Car la réponse russe, elle, est parfaitement claire. Vladimir Poutine a averti que tout contingent étranger présent sur le terrain ukrainien deviendrait une « cible légitime ». Le ministère russe des Affaires étrangères a précisé que la présence de militaires ou d’infrastructures occidentales en Ukraine serait considérée comme une « intervention étrangère ». On peut discuter de la légitimité de ces avertissements. Mais les ignorer relèverait de l’aveuglement coupable.
Que se passera-t-il le jour où un soldat français tombera sous le feu russe ? Sommes-nous prêts à assumer l’engrenage qui s’ensuivra ? La question mérite d’être posée, car ceux qui nous gouvernent semblent l’éluder avec une légèreté confondante.

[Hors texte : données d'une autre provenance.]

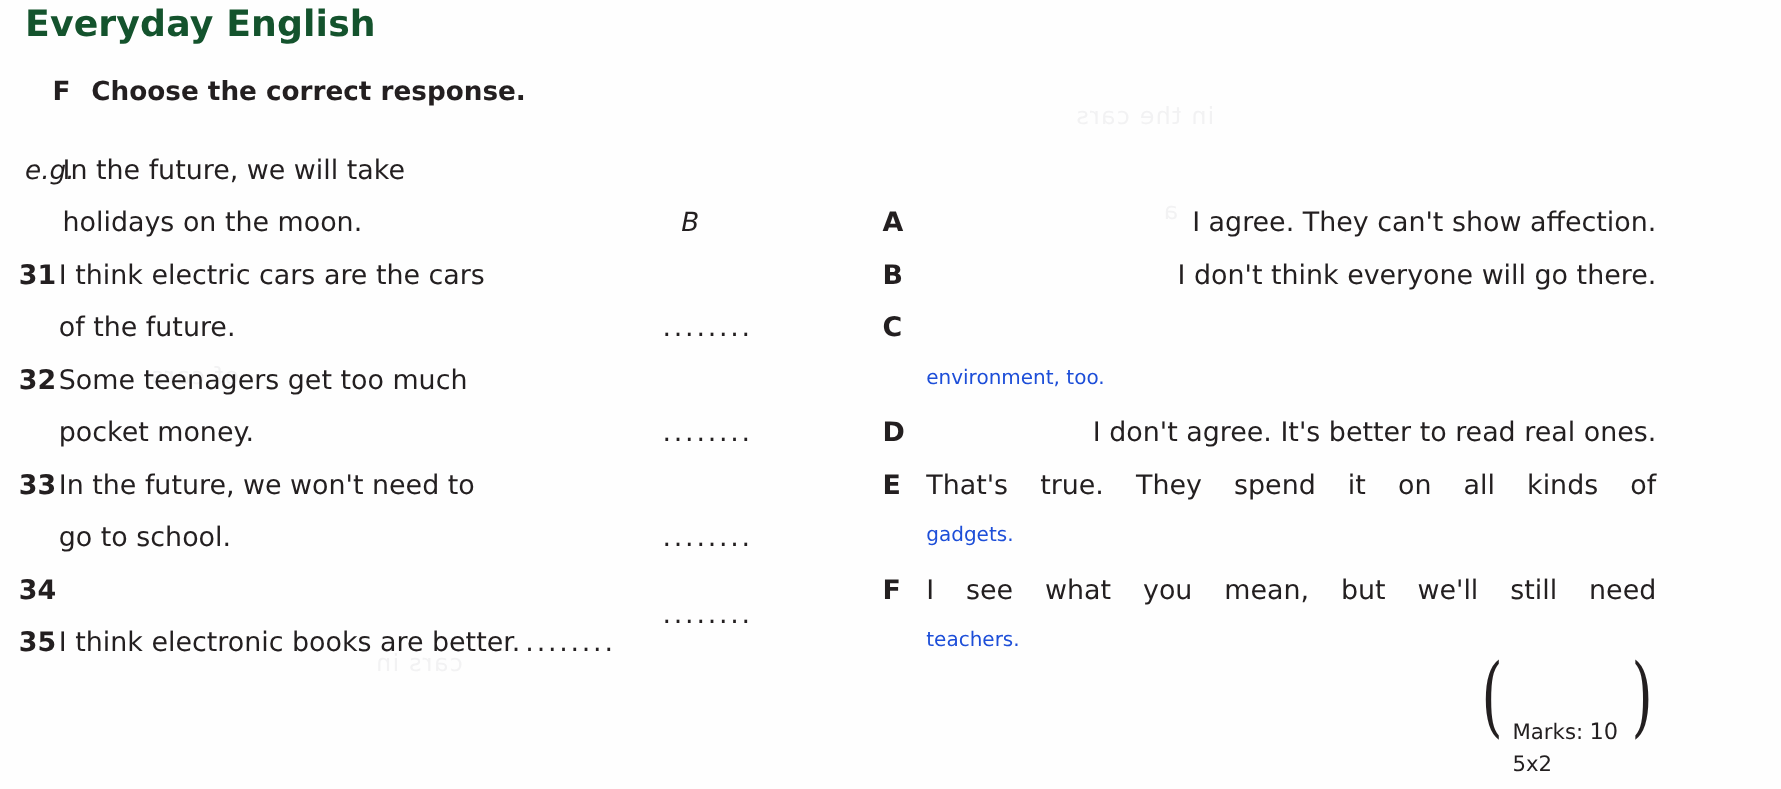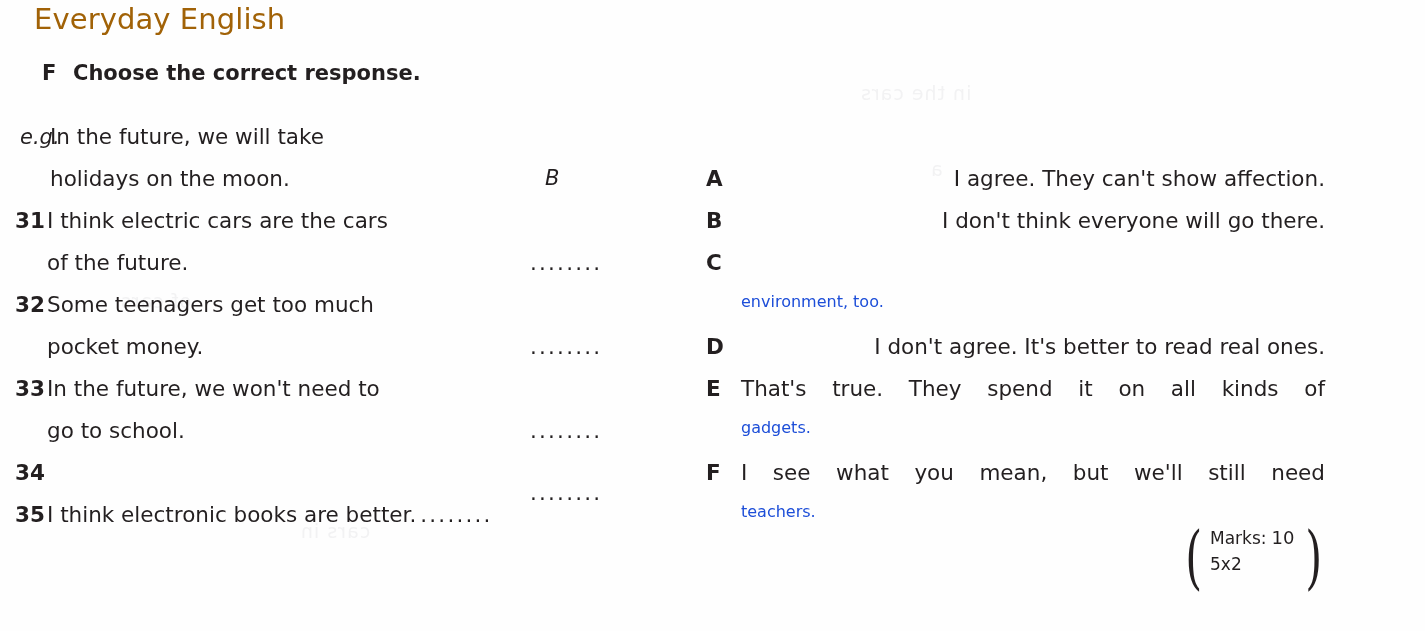--- a/index.html
+++ b/index.html
@@ -34,26 +34,26 @@
     letter-spacing: 1px;
     white-space: nowrap;
     transform: scaleX(-1);
     user-select: none;
     pointer-events: none;
   }
 
   
   .section-title {
     position: absolute;
-    left: 34px;
+    left: 20px;
     top: 2px;
     font-size: 29px;
-    font-weight: normal;
+    font-weight: bold;
     letter-spacing: 0.1px;
-    color: #a16207;
+    color: #14532d;
   }
 
   .task-row {
     position: absolute;
     left: 42px;
     top: 61px;
     display: flex;
     align-items: baseline;
     font-size: 21px;
     font-weight: bold;
@@ -194,21 +194,21 @@
   .paren.right { left: 112px; }
 
   .marks-inner {
     position: absolute;
     left: 22px;
     top: 8px;
     font-size: 17px;
     line-height: 25px;
     color: #231f20;
   }
-  .marks-row1 { display: flex; align-items: baseline; }
+  .marks-row1 { display: flex; align-items: baseline; margin-top: 48px; }
   .marks-label { white-space: nowrap; }
   .frac {
     display: inline-block;
     margin-left: 5px;
     text-align: center;
     vertical-align: baseline;
   }
   .frac-bar {
     width: 28px;
     border-bottom: 2px solid #231f20;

Il ne s’agit pas ici de faire preuve de complaisance envers Moscou. L’invasion de l’Ukraine par la Russie constitue une violation flagrante du droit international et les souffrances du peuple ukrainien commandent le respect. Mais la solidarité avec une nation agressée ne saurait justifier n’importe quelle politique. L’aide humanitaire, le soutien économique et la livraison d’équipements défensifs sont une chose. L’envoi de troupes combattantes en est une autre, radicalement différente.
La France possède-t-elle seulement les moyens de ses ambitions affichées ? Nos armées, éreintées par des décennies de coupes budgétaires et d’engagements extérieurs multiples, peinent déjà à honorer leurs missions actuelles. Le rapport annexé à la loi de programmation militaire 2024-2030 reconnaît lui-même des « lacunes capacitaires » préoccupantes. Dans ces conditions, promettre 5 000 hommes pour une mission de haute intensité aux portes de la Russie relève soit de l’inconscience, soit du bluff diplomatique.
Et pendant que Paris joue les va-t-en-guerre aux côtés de Londres, où est l’initiative diplomatique française ? Où est la proposition de paix ambitieuse qui permettrait de sortir de l’impasse ? La France, membre permanent du Conseil de sécurité des Nations unies, puissance nucléaire, héritière d’une tradition diplomatique multiséculaire, se contente de suivre le mouvement impulsé par Washington et Londres. Elle renonce à son rôle historique de puissance d’équilibre, capable de parler à tous les belligérants.
Le général de Gaulle, qui avait su maintenir le dialogue avec Moscou au plus fort de la Guerre froide, doit se retourner dans sa tombe. Car ce qui se dessine aujourd’hui, c’est l’effacement de la France comme acteur autonome sur la scène internationale. Notre pays devient le supplétif zélé d’une coalition atlantiste dont les intérêts ne coïncident pas nécessairement avec les nôtres.